*Task prompt*: Reproduce every line of the material below, but drop the pictures.

*Data for review*:
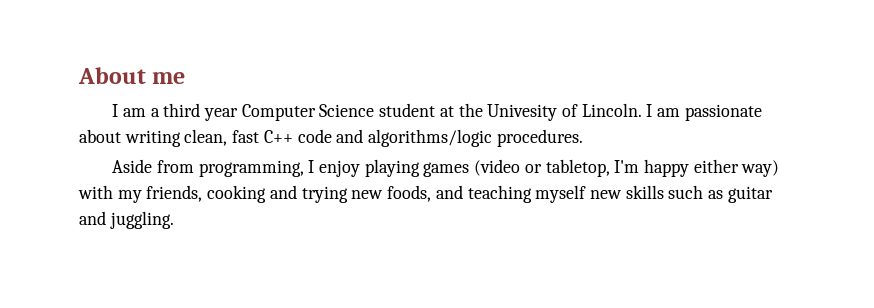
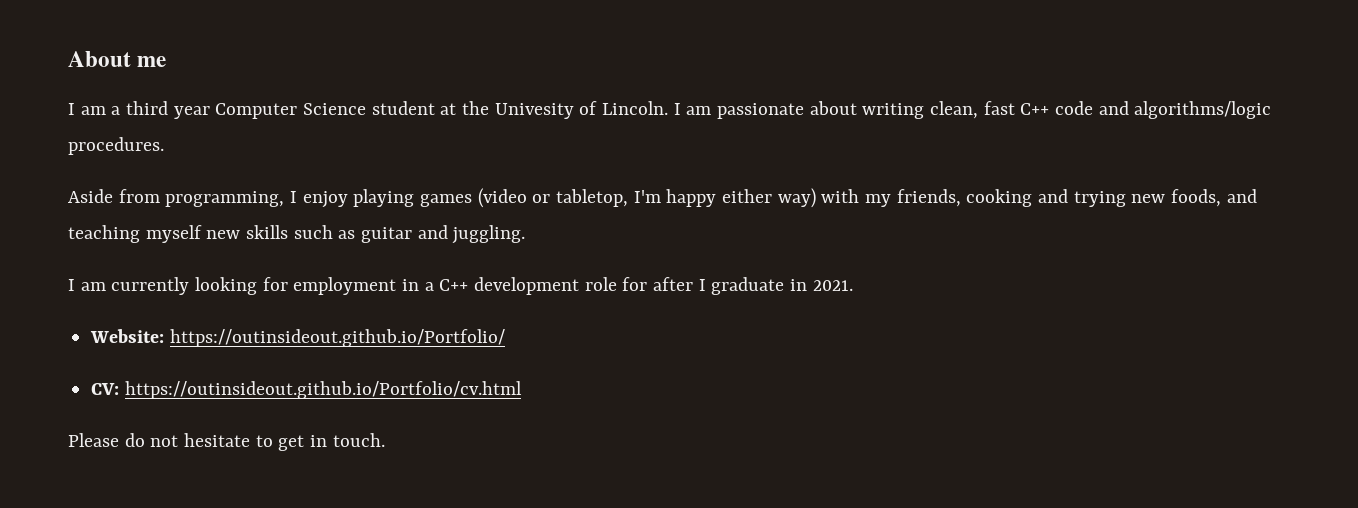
+ I am currently looking for employment in a C++ development role for after I graduate in 2021.
+ Website: https://outinsideout.github.io/Portfolio/
+ CV: https://outinsideout.github.io/Portfolio/cv.html
+ Please do not hesitate to get in touch.

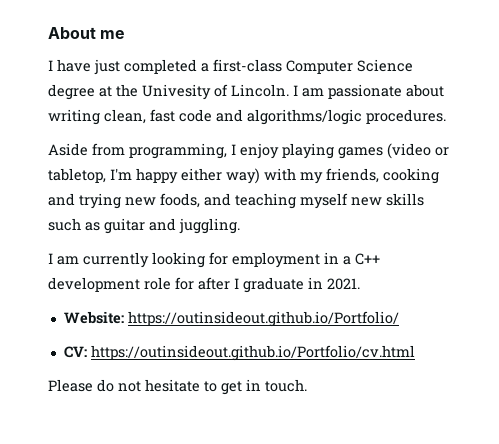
- I am a third year Computer Science student at the Univesity of Lincoln.
+ I have just completed a first-class Computer Science degree at the Univesity of Lincoln.
- I am passionate about writing clean, fast C++ code and algorithms/logic procedures.
+ I am passionate about writing clean, fast code and algorithms/logic procedures.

*Response to the exercise*:
+ I am currently looking for employment in a C++ development role for after I graduate in 2021.
+ Website: https://outinsideout.github.io/Portfolio/
+ CV: https://outinsideout.github.io/Portfolio/cv.html
+ Please do not hesitate to get in touch.

- I am a third year Computer Science student at the Univesity of Lincoln.
+ I have just completed a first-class Computer Science degree at the Univesity of Lincoln.
- I am passionate about writing clean, fast C++ code and algorithms/logic procedures.
+ I am passionate about writing clean, fast code and algorithms/logic procedures.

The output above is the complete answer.